Now, one game embedding can be compared with another one in order to determine the optimal one given an environment. This provides a way to answer research questions 1 and 2 of section 1 about localization and re-localization, as it gives us novel and relevant criteria to evaluate possible localizations with respect to narratives, roles and environmental affordances. However, in this chapter, we have not yet addressed the problem of searching for good or optimal localizations. Based on future research, it might also become possible to search for a game that has the highest quality of embedding into some given environment, addressing question 3 (gamification) of section 1.

Here are a number of open research questions that need to be addressed in order to reach these goals.

First, to what extent does our approach really capture meaningfulness and the play aspect of games? In how far could it be used for meaningful gamification of environments? The existing research on meaningful gamification is in a very early stage (Nicholson 2012; Hassenzahl and Laschke 2015), which means it is open what aspects of gaming activity really need to be taken into account. We think our chapter gives some suggestions on what criteria might be relevant.

Second, our approach requires that state formalizations and state transition graphs are present on all game layers. Which sensors/observations are needed in order to generate state transitions on the environmental layer? How can we formalize state transition constraints on ludic as well as narrative layers? How can we compute state transition graphs given constraints? This can be of different complexity, depending on the nature of these constraints.

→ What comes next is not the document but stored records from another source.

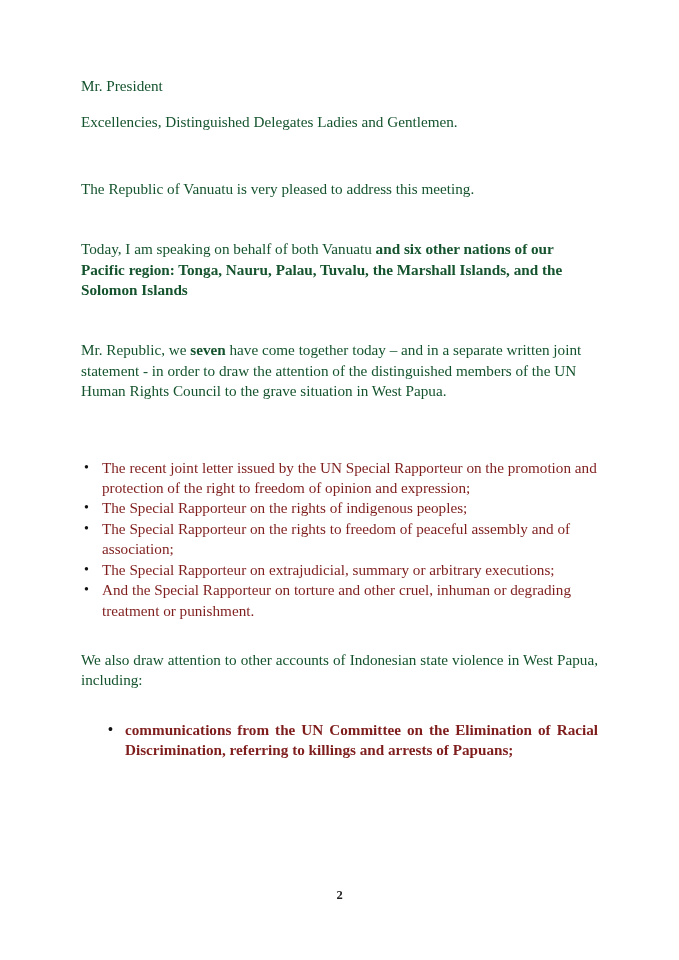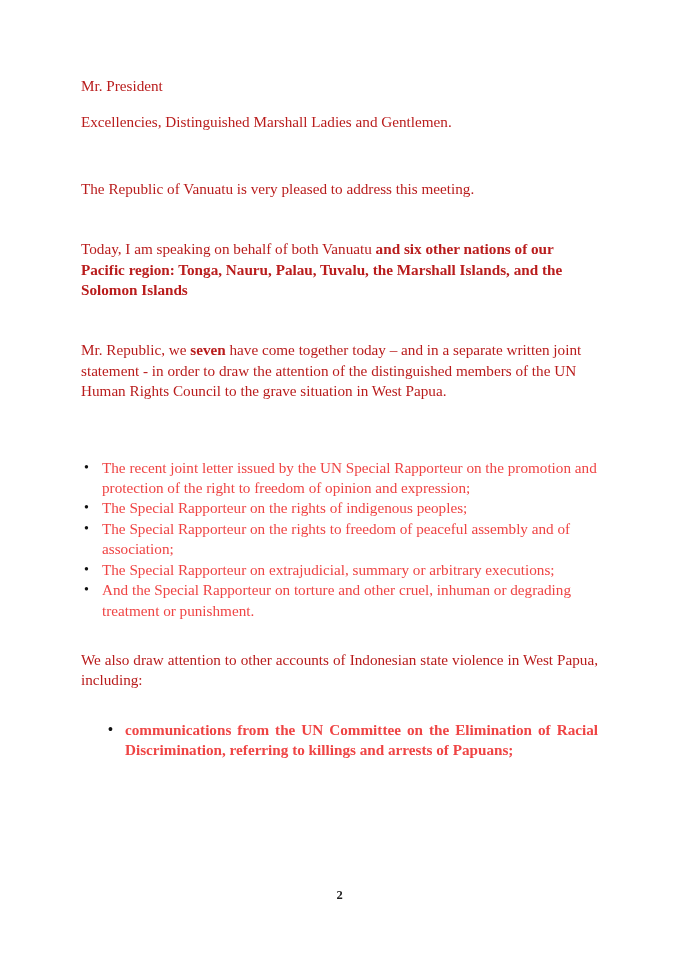"Mr. President" p.para { color: #b91c1c -> #14532d }
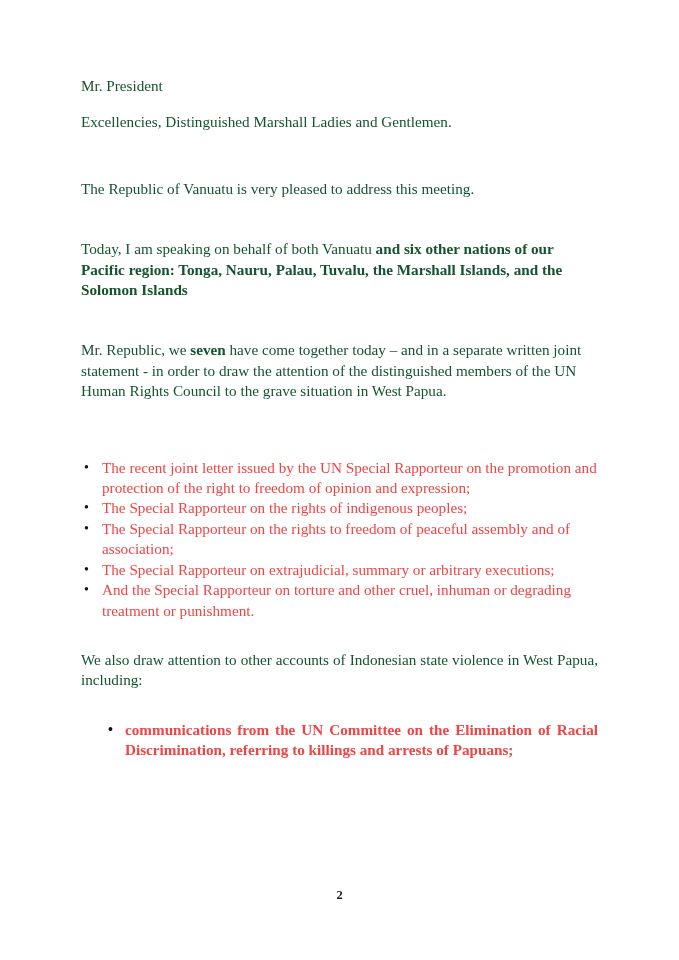"Excellencies, Distinguished Marshall" p.para { text: Marshall -> Delegates }
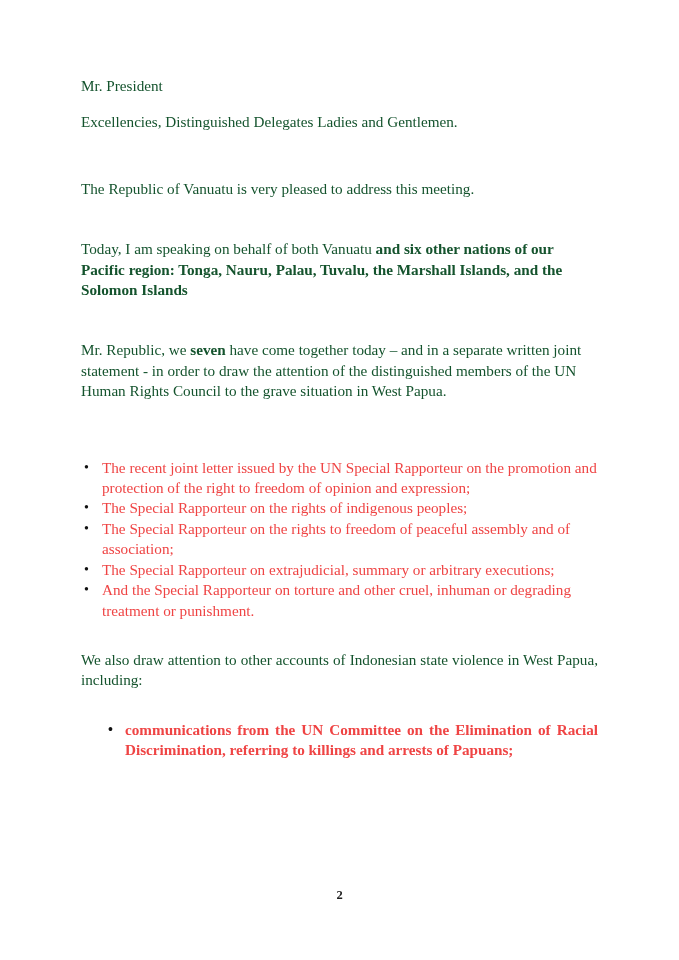"The recent joint letter issued" ul.bullets > li { color: #ef4444 -> #7f1d1d }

Third, and most importantly, the computation of the localization quality of a given embedding, as well as the search for an optimal embedding given an environment are both computationally complex. Computing playability and breakability in a strategic manner requires computing all start to goal paths in transition graphs on all three layers. Computing authenticity requires similarity computations for each mapped symbol. Searching over the set of possible game localizations given states on two layers is a combinatoric problem \( \left(\begin{array}{c}n\\ {}m\end{array}\right) \) where n is the size of the union of domain, relation and state transition symbols on one layer and m on the other. However, the latter problem can always be simplified by certain practical considerations, such as a fixed start location of a user, and a restricted relation or state transition mapping.